Madone 2 Series - Trek Bicycle

Domane 2 Series - Trek Bicycle


----------



## Chris-X (Aug 4, 2011)

teoteoteo said:


> Allright Boys and Girls, as expected we'll see a new 7 Series Madone, but the Kamm Tail also goes to the 6 series and 5 series as well. Trek has limited 6 series shipping today with the new shaping, dealers will get some cherry picked by Trek HQ for shipment.
> 
> since there is no new Dura Ace 11 the stock 7.9 and 7.7 will be delayed until october and september, HOWEVER, Project 1 models will ship sooner. Perhaps as soon as late this week.
> 
> ...


I'm assuming you're going to promote the heck out of this. Might be a good idea?:idea:

http://www.cyclingnews.com/features/pro-bike-fabian-cancellaras-trek-domane-6-series-maillot-jaune


----------



## teoteoteo (Sep 8, 2002)

Chris-X said:


> I'm assuming you're going to promote the heck out of this. Might be a good idea?:idea:
> 
> Pro Bike: Fabian Cancellara's Trek Domane 6-Series Maillot Jaune | Cyclingnews.com


Myself personally? 

Not quite sure what you mean but seems like James article kind of says it all.


----------



## zakyma (Jan 25, 2010)

Fabian is riding Domane but it is totally different bike. It is customized for him. 

It is a 58 cm but with 150 mm head tube length, if you look at the geometry on the site you will find 58 cm is with 195 mm head tube length. That's why they are saying riding Domane pro fit.

It is all marketing thing. Finally it is very near to the original Madone 6.9 he is riding as a setup and geometry but they want to promote the new bike, so that's why they customized for him.

Also if you check the new 7 series, the geometry is very near to the madone 6.9 2011. I can see a bit longer reach than the 6.9. I am not sure this will make us more aero on the bike or not. 

Currently I am happy with 2011 madone 6.9 SSL.


----------



## MarvinK (Feb 12, 2002)

Different geometry for pros or not, both bikes are significantly changed from old 6.9 models.


----------



## nor_cal_rider (Dec 18, 2006)

Had a chance to ride a 4.5 Domane yesterday - felt softer, but was a LAZY turning bike compared to my 2010 6 Series Madone.

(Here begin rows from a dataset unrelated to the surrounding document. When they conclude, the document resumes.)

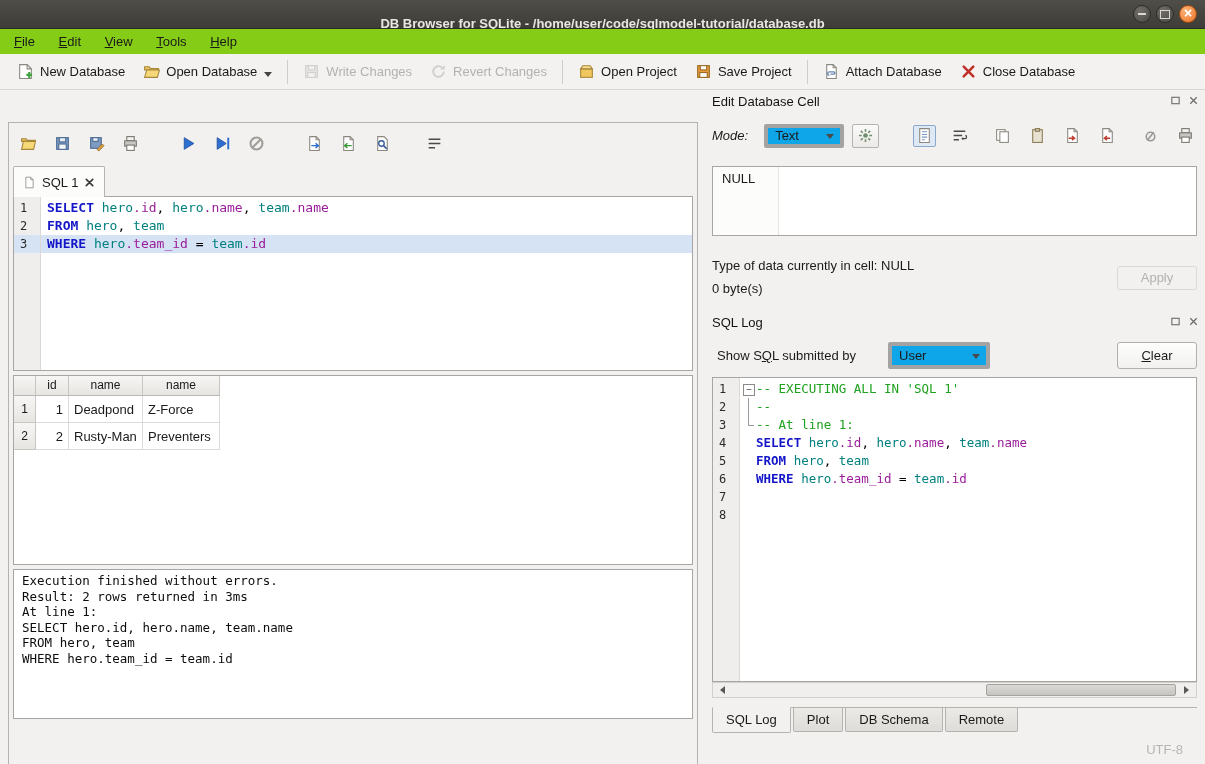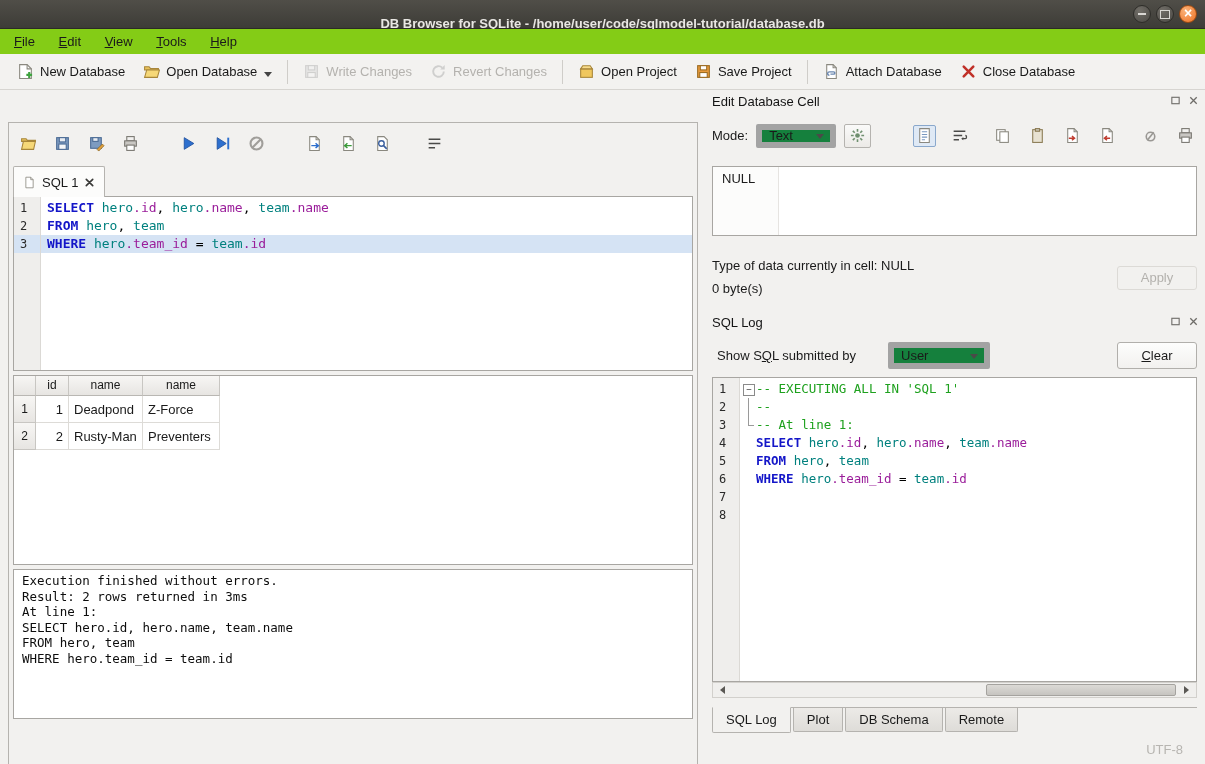--- a/index.html
+++ b/index.html
@@ -93,22 +93,22 @@
               border:1px solid #a8a6a2; padding:3px 8px; font-family:"DejaVu Sans Mono",monospace;
               font-size:12.5px; line-height:15.5px; white-space:pre-line; color:#0d0d0d; }
 
   
   .right-panel { position:absolute; left:705px; top:90px; width:500px; height:650px; }
   .panel-title { position:absolute; left:7px; color:#141414; }
   .dock-btns { position:absolute; right:5px; display:flex; gap:5px; align-items:center; }
   .dock-btn { width:13px; height:13px; display:flex; align-items:center; justify-content:center; }
 
   .mode-row { position:absolute; top:33px; left:7px; right:8px; height:25px; display:flex; align-items:center; }
-  .mode-label { margin-right:8px; }
-  .combo { height:24px; background:#15803d; border:6px solid #a3a3a3; border-radius:2px;
+  .mode-label { margin-right:16px;font-style:italic; }
+  .combo { height:24px; background:#0ea5e9; border:4px solid #a3a3a3; border-radius:2px;
            display:flex; align-items:center; }
   .combo .val { padding:0 7px; flex:1; white-space:nowrap; }
   .arr { width:0; height:0; border:4px solid transparent; border-top:5px solid #4a4a48; margin:5px 6px 0 0; }
   #mode-combo { width:80px; }
   .mini-btn { width:27px; height:24px; margin-left:8px; background:linear-gradient(#fafaf9,#eceae7);
               border:1px solid #b5b3af; border-radius:2px; display:flex; align-items:center; justify-content:center; }
   .ec-icons { margin-left:auto; display:flex; align-items:center; gap:12px; }
   .ic-btn { width:23px; height:22px; display:flex; align-items:center; justify-content:center; border-radius:2px; }
   .ic-btn.checked { border:1px solid #8aa8cc; background:#dfe9f5; }
   .ml { margin-left:8px; }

I'm going to give the new Madone 7's a chance...currently choosing a P1 paint scheme and will get my order finalized with the LBS when I get back from Markleeville.


----------



## taylor35 (Jun 27, 2012)

nor_cal_rider said:


> Had a chance to ride a 4.5 Domane yesterday - felt softer, but was a LAZY turning bike compared to my 2010 6 Series Madone.
> 
> I'm going to give the new Madone 7's a chance...currently choosing a P1 paint scheme and will get my order finalized with the LBS when I get back from Markleeville.


What diff do you think the Series 5 and up will have in light of the diff. seatmast? Would that make it feel ever softer? Im headed to dealers this week to see what they have and try to ride a few.


----------



## MarvinK (Feb 12, 2002)

He said it felt soft--he didn't like the geometry. Some people will prefer the laid back steering and would describe the Madone as twitchy (there are actually threads about it on this forum). Personally, I prefer twitchy.

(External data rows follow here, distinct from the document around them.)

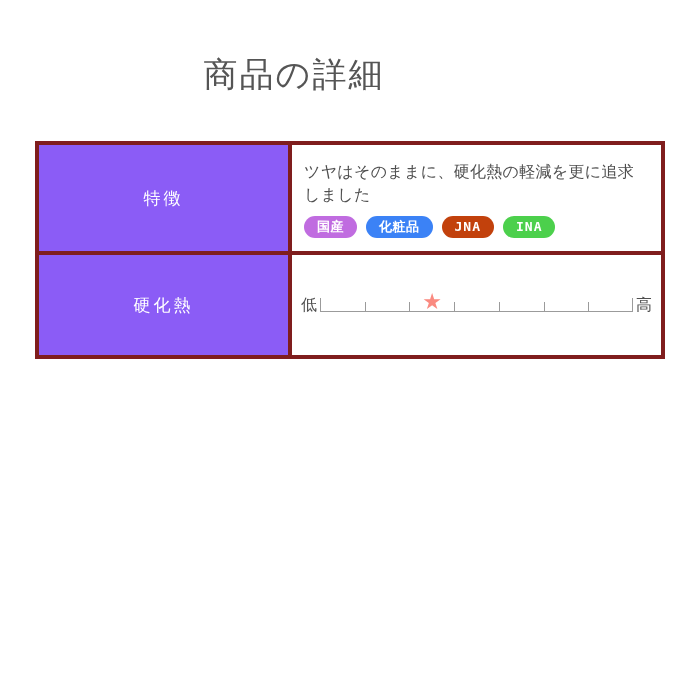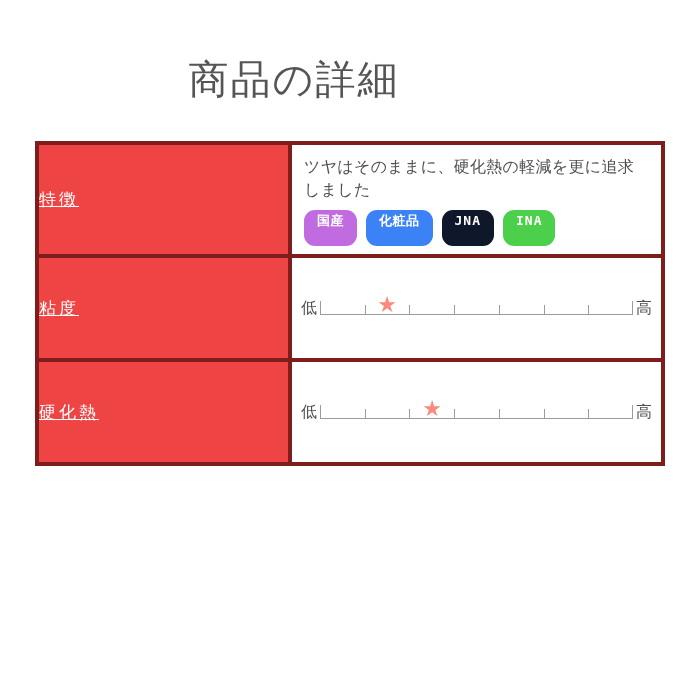--- a/index.html
+++ b/index.html
@@ -19,46 +19,45 @@
     width: 700px;
     height: 700px;
     box-sizing: border-box;
   }
   .page-title {
     position: absolute;
     top: 52px;
     left: 0;
     width: 588px;
     text-align: center;
-    font-size: 40px;
+    font-size: 34px;
     letter-spacing: 2px;
     color: #555555;
     font-weight: 400;
   }
   .spec-table {
     position: absolute;
     top: 141px;
     left: 35px;
     width: 630px;
     border-collapse: collapse;
     table-layout: fixed;
   }
   .spec-table td {
     border: 4px solid #7f1d1d;
     padding: 0;
     vertical-align: middle;
   }
   td.label-cell {
     width: 249px;
-    background: #ef4444;
+    background: #8b5cf6;
     color: #ffffff;
-    text-align: left;
+    text-align: center;
     font-size: 17px;
     letter-spacing: 3px;
-    text-decoration: underline;
   }
   td.value-cell {
     background: #ffffff;
   }
   tr.row-feature td { height: 106px; }
   tr.row-scale td { height: 100px; }
 
   
   .feature-wrap {
     padding: 11px 12px 8px 12px;
@@ -69,21 +68,21 @@
     color: #4f4f4f;
     letter-spacing: 0.3px;
   }
   .tag-row {
     margin-top: 9px;
     display: flex;
     gap: 9px;
   }
   .tag {
     border-radius: 11px;
-    height: 36px;
+    height: 22px;
     line-height: 22px;
     padding: 0 13px;
     color: #ffffff;
     font-size: 13px;
     font-weight: bold;
     letter-spacing: 1px;
     text-align: center;
     font-family: "DejaVu Sans Mono", monospace;
     white-space: nowrap;
   }
@@ -150,48 +149,27 @@
   <table class="spec-table">
     <tbody>
       <tr class="row-feature">
         <td class="label-cell">特徴</td>
         <td class="value-cell">
           <div class="feature-wrap">
             <div class="feature-text">ツヤはそのままに、硬化熱の軽減を更に追求しました</div>
             <div class="tag-row">
               <span class="tag jp" style="background:#c06ce0">国産</span>
               <span class="tag jp" style="background:#3b82f6">化粧品</span>
-              <span class="tag" style="background:#0f172a">JNA</span>
+              <span class="tag" style="background:#c2410c">JNA</span>
               <span class="tag" style="background:#4cd04c">INA</span>
             </div>
           </div>
         </td>
       </tr>
 
-      <tr class="row-scale">
-        <td class="label-cell">粘度</td>
-        <td class="value-cell">
-          <div class="scale-wrap">
-            <span class="scale-end">低</span>
-            <div class="scale-track">
-              <div class="axis"></div>
-              <div class="tick edge" style="left:0px"></div>
-              <div class="tick" style="left:44.7px"></div>
-              <div class="tick" style="left:89.4px"></div>
-              <div class="tick" style="left:134.1px"></div>
-              <div class="tick" style="left:178.8px"></div>
-              <div class="tick" style="left:223.5px"></div>
-              <div class="tick" style="left:268.2px"></div>
-              <div class="tick edge" style="left:312px"></div>
-              <div class="star" style="left:67px">★</div>
-            </div>
-            <span class="scale-end">高</span>
-          </div>
-        </td>
-      </tr>
 
       <tr class="row-scale">
         <td class="label-cell">硬化熱</td>
         <td class="value-cell">
           <div class="scale-wrap">
             <span class="scale-end">低</span>
             <div class="scale-track">
               <div class="axis"></div>
               <div class="tick edge" style="left:0px"></div>
               <div class="tick" style="left:44.7px"></div>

norcalrider: I'm ordering my new Madone this week too. Trying to decide between Red, 9000 & 9070--leaning towards 9000.


----------



## nor_cal_rider (Dec 18, 2006)

taylor35 said:


> What diff do you think the Series 5 and up will have in light of the diff. seatmast? Would that make it feel ever softer? Im headed to dealers this week to see what they have and try to ride a few.

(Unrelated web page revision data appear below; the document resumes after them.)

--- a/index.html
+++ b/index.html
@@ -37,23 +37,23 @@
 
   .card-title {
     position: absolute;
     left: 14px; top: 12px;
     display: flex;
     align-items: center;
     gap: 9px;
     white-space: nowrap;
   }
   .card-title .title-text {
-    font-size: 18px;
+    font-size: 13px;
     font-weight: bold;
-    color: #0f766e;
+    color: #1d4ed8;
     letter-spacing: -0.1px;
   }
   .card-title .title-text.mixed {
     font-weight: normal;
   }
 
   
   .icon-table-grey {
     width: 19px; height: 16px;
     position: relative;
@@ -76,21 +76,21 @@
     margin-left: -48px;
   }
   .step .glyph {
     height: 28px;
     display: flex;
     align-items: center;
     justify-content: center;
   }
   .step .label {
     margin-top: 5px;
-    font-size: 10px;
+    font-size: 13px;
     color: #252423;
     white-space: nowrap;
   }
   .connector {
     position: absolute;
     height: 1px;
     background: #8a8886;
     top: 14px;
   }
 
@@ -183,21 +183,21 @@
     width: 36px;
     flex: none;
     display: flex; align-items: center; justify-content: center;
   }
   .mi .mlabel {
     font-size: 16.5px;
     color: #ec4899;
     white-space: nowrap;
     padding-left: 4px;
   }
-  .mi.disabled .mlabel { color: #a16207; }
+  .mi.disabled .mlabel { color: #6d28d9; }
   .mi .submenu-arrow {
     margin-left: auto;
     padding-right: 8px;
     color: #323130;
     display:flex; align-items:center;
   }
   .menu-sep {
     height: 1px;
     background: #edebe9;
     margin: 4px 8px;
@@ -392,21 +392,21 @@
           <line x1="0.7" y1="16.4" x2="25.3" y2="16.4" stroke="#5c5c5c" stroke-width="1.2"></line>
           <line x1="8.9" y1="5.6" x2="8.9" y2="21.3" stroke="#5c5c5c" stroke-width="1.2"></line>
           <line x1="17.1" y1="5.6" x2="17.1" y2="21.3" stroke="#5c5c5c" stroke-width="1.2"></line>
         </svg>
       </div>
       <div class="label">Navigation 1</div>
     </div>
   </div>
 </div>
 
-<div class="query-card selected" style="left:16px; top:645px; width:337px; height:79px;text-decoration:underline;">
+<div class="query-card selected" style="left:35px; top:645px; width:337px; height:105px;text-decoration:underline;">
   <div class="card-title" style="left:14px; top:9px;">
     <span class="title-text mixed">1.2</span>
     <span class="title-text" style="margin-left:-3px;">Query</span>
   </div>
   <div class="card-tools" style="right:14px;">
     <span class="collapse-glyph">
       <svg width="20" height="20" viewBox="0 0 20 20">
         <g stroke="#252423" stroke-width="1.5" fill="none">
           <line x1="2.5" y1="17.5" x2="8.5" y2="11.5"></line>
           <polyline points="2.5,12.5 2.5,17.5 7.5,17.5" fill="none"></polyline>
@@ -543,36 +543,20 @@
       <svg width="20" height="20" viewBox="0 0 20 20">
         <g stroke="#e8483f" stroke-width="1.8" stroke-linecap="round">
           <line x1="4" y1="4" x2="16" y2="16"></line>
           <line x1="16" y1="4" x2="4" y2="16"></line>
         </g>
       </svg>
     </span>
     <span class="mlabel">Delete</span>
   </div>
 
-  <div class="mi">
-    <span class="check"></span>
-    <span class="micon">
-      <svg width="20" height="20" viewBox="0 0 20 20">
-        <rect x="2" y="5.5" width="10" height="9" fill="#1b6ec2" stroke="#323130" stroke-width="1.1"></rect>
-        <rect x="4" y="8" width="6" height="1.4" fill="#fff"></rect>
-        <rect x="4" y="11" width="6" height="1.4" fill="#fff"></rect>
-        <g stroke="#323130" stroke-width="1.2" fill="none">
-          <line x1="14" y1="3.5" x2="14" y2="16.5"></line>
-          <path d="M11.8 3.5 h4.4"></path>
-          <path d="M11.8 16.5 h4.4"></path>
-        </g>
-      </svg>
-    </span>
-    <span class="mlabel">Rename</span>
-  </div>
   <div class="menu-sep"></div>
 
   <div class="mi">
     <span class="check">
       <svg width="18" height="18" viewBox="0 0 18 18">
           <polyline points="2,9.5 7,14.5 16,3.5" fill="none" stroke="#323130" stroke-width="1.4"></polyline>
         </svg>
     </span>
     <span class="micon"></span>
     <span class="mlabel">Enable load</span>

I think the softer feel has to do with the "free floating" design of the seat tube. The intersection of the top tube and the seat tube appears to be a pin to hold it in place, but otherwise isolated from the top tube (using a plastic material between the 2 - sleeving the seat tube).

While my Madone does feel a little "twitchy" in the steering, it's responsiveness is perfect for me and my type of riding (I live/ride in the foothills of rural Northern California).



MarvinK said:


> He said it felt soft--he didn't like the geometry. Some people will prefer the laid back steering and would describe the Madone as twitchy (there are actually threads about it on this forum). Personally, I prefer twitchy.
> 
> norcalrider: I'm ordering my new Madone this week too. Trying to decide between Red, 9000 & 9070--leaning towards 9000.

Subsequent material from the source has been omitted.